Su piel se erizó, como si agua helada le hubiera caído sobre la espalda. Nadie lo había llamado así en las últimas tres décadas. Fue entonces que un recuerdo cruzó su memoria.

—Si quieres pasar a testificar, hazlo como es debido, Didelphis —dijo el Aguililla un tanto exasperado por las interrupciones del tlacuache.
—Con gusto —contestó Didelphis, acercándose al frente—. Marzo de 1973, el acusado visitaba a Don Jacinto Ramírez…

El recuerdo se iba haciendo cada vez más vívido, lentamente a su alrededor el bosque recobraba su follaje, el cielo se tornaba de un azul intenso, parecía que era una mañana fresca. Él se sentía diferente. Miró a ambos lados, los animales se habían ido, en cambio escuchaba a las aves y a una que otra ardilla brincando de un encino a otro. Pero su paz se vio interrumpida por el sonido de una motosierra a unos cuantos metros.

A su lado se encontraba aquel anciano que tanto quiso.

—Ahí están otra vez esos talamontes, mi Joselito —dijo el viejo, tomando la mano de un pequeño de aproximadamente siete años.
—Pero ¿por qué lo hacen, abuelito? —preguntó asustado el pequeño.
—Porque esa madera ellos la venden.
—Pero ellos no pueden hacer eso, ahí viven mis amigos animales ¿si les quitan su casita dónde van a vivir?
—No lo sé, mijito, no lo sé —respondió su abuelo con lágrimas en los ojos.
—No estés triste, abuelito —exclamó Joselito abrazando a su abuelo—. Cuando yo sea grande voy a ser muy fuerte y no voy a dejar que nadie les haga daño, te lo prometo.

En un instante se encontraba nuevamente en el juicio. Aguililla severamente preguntó cuál era su propio veredicto.

—¡Culpable, culpable de todo! —respondió Jose Luis completamente ensimismado.
—Correcto. Siendo así, usted está ya condenado a no volver a ver este bosque nunca más como lo conoció y a tener que vivir con ello.

En un principio la sentencia no parecía tan grave. Había más bosques en el mundo, pero aquel, donde vivió parte de su niñez, el que su abuelo tanto amaba, ese que juró proteger, ahora estaba completamente perdido y ¿sin poder recuperarlo? Y no era un castigo de sus captores, si no una consecuencia de su propio egoísmo. Eso le dolió más que nada que hubiera escuchado antes, odiaba aquello en lo que se había convertido. Se arrodilló y comenzó a sollozar.

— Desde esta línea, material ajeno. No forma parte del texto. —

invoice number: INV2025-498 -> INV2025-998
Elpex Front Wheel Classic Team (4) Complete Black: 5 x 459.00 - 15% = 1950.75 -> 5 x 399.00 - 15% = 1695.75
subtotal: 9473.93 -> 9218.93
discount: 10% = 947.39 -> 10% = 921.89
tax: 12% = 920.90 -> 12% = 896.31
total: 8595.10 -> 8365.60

Tanto fue llanto que perdió la noción del espacio y uno a uno los animales se desvanecieron. Pronto no había nada, hasta que el sonido de su alarma lo hizo reaccionar.

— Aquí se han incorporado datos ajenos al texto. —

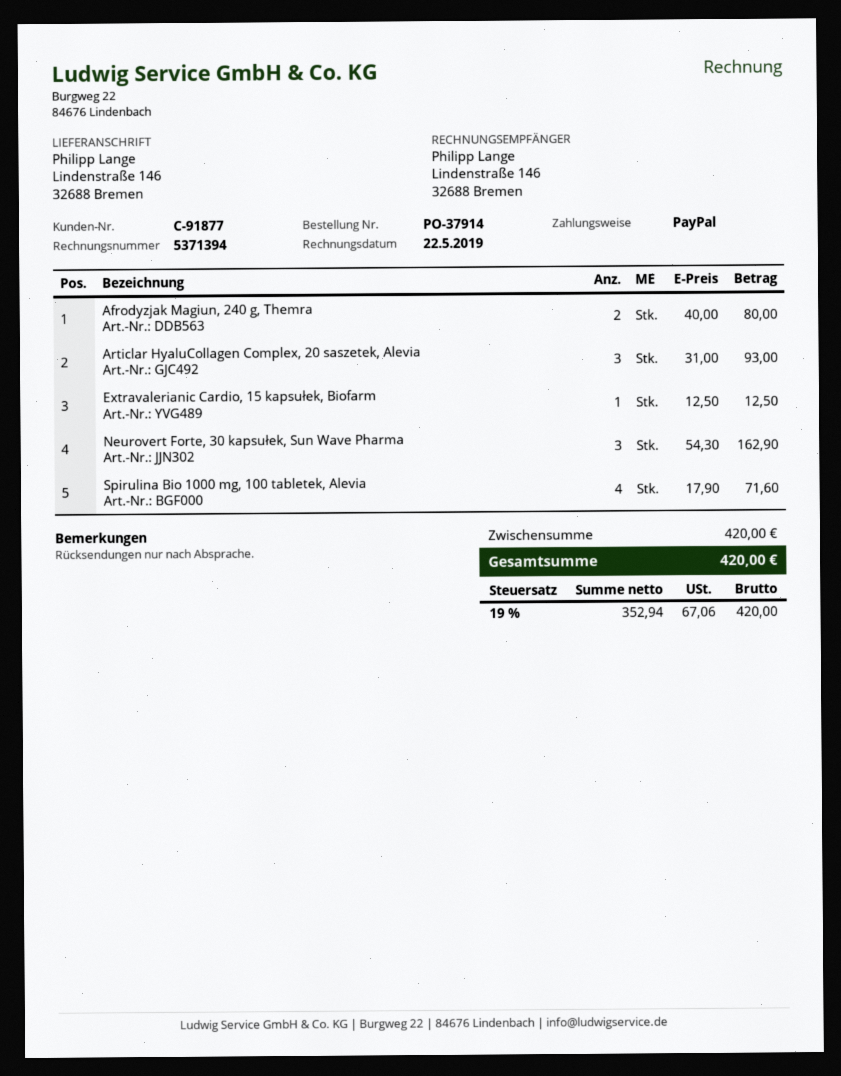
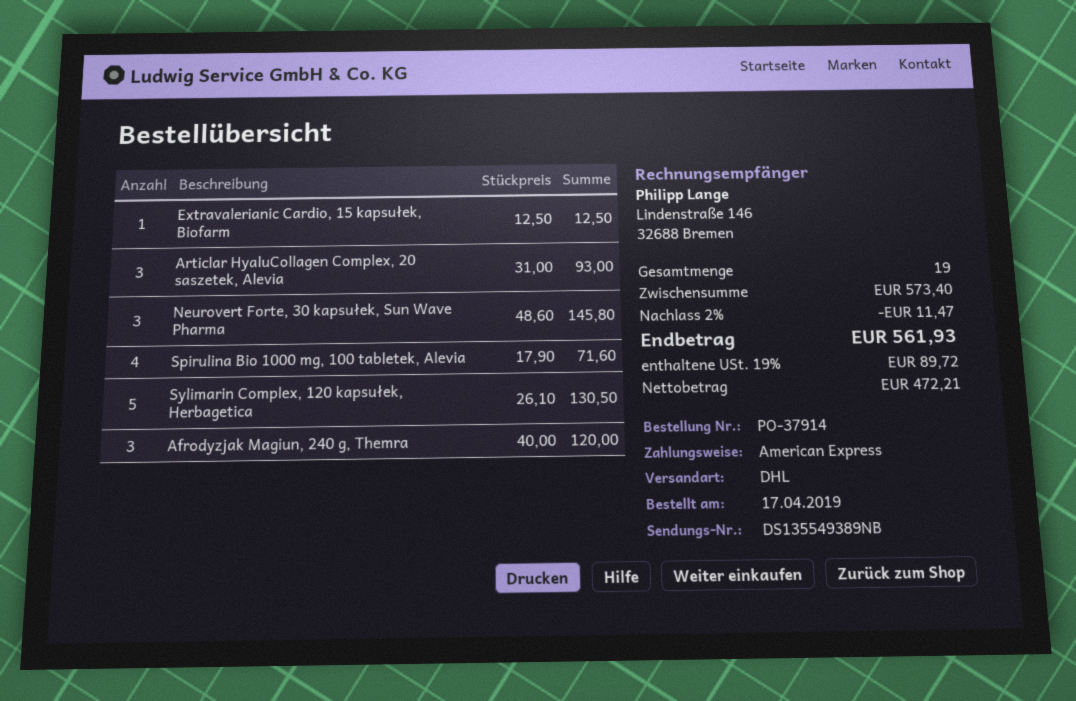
payment method: PayPal -> American Express
Afrodyzjak Magiun, 240 g, Themra: 2 x 40.00 = 80.00 -> 3 x 40.00 = 120.00
Neurovert Forte, 30 kapsułek, Sun Wave Pharma: 3 x 54.30 = 162.90 -> 3 x 48.60 = 145.80
Sylimarin Complex, 120 kapsułek, Herbagetica: none -> 5 x 26.10 = 130.50
subtotal: 420.00 -> 573.40
discount: none -> 2% = 11.47
net: 352.94 -> 472.21
tax: 19% = 67.06 -> 19% = 89.72
total: 420.00 -> 561.93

Nuevamente se encontraba en su oficina, comenzaba a amanecer. Tardó un poco en darse cuenta qué se había quedado dormido sobre el contrato.

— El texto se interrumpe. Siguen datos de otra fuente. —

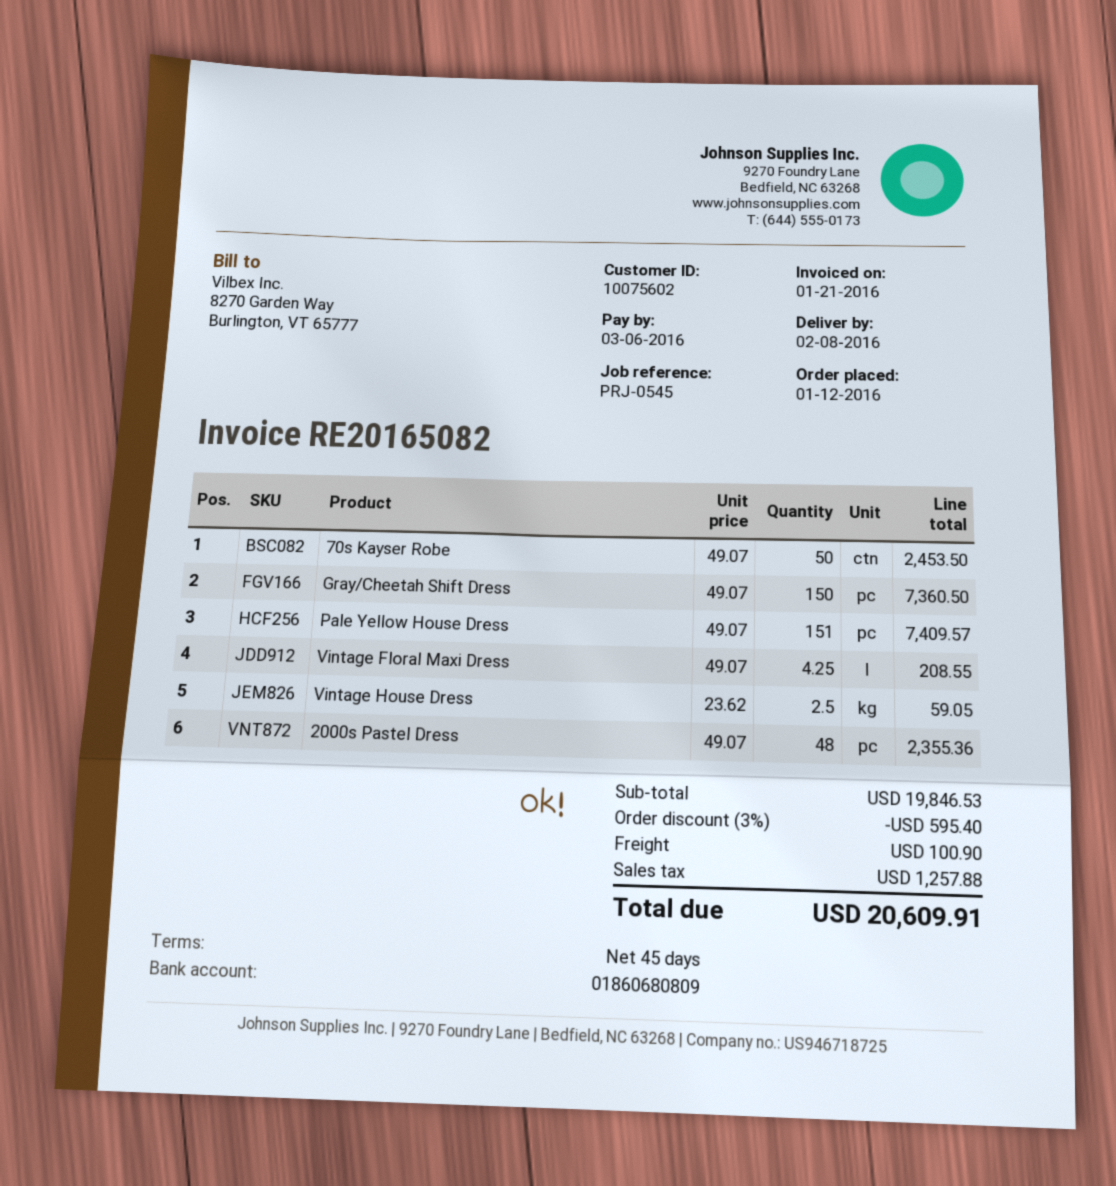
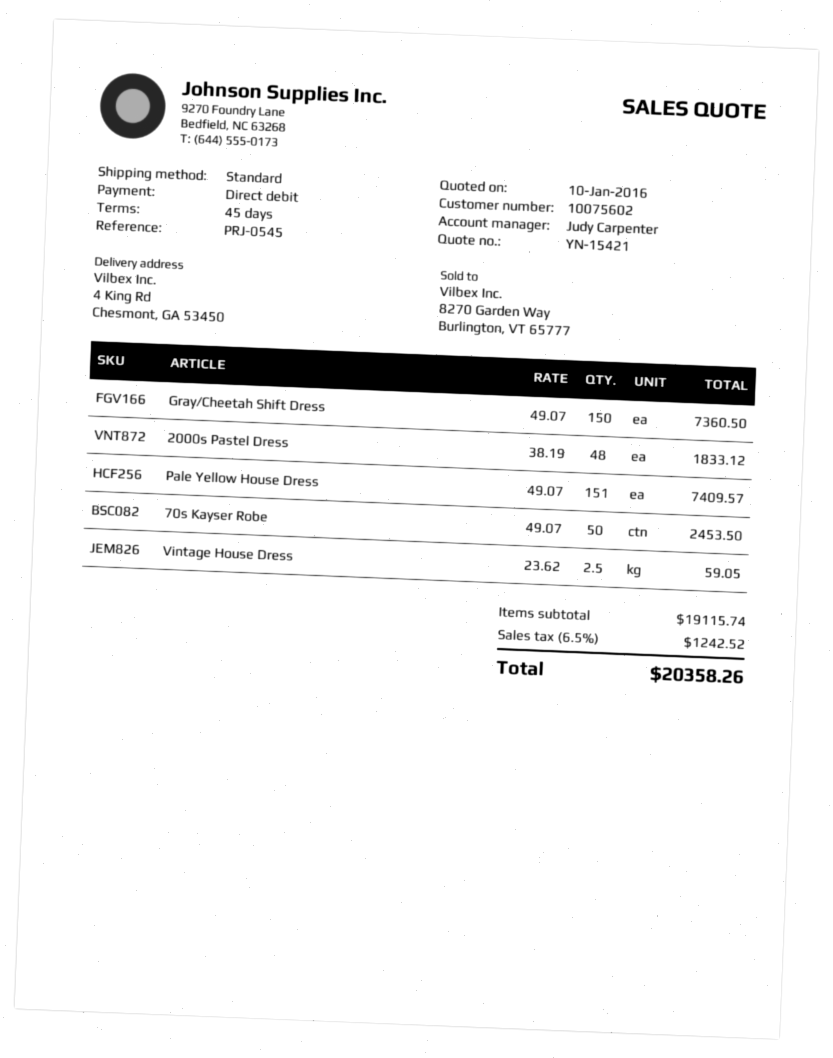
Vintage Floral Maxi Dress: 4.25 x 49.07 = 208.55 -> none
2000s Pastel Dress: 48 x 49.07 = 2355.36 -> 48 x 38.19 = 1833.12
subtotal: 19846.53 -> 19115.74
discount: 3% = 595.40 -> none
shipping: 100.90 -> none
tax: 1257.88 -> 1242.52
total: 20609.91 -> 20358.26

Debía regresar a casa a alistarse para la firma del contrato, así que tomó sus cosas y condujo a casa, aun inquieto por ese extraño sueño. Fue entonces que tomando el volante se percató de algo en su mano derecha parecido a un rasguño y recordando su sentencia se preguntó ¿aún estaría a tiempo de cambiarlo?